Copy each line of the listing that includes "Naturnua".
——————————
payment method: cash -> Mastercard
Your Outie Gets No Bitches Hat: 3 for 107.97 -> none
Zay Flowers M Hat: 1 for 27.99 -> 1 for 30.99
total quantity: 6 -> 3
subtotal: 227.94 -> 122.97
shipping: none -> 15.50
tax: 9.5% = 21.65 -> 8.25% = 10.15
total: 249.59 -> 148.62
——————————
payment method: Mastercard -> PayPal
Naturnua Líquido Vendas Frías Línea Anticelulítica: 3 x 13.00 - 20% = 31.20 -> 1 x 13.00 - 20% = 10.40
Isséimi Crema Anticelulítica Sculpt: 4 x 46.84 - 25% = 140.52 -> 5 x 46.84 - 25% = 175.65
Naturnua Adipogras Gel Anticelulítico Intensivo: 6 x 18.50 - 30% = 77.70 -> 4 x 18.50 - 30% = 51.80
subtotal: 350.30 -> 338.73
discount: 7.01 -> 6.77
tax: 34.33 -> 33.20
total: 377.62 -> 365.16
——————————
• EXERCISE RESPONSE
Naturnua Líquido Vendas Frías Línea Anticelulítica: 3 x 13.00 - 20% = 31.20 -> 1 x 13.00 - 20% = 10.40
Naturnua Adipogras Gel Anticelulítico Intensivo: 6 x 18.50 - 30% = 77.70 -> 4 x 18.50 - 30% = 51.80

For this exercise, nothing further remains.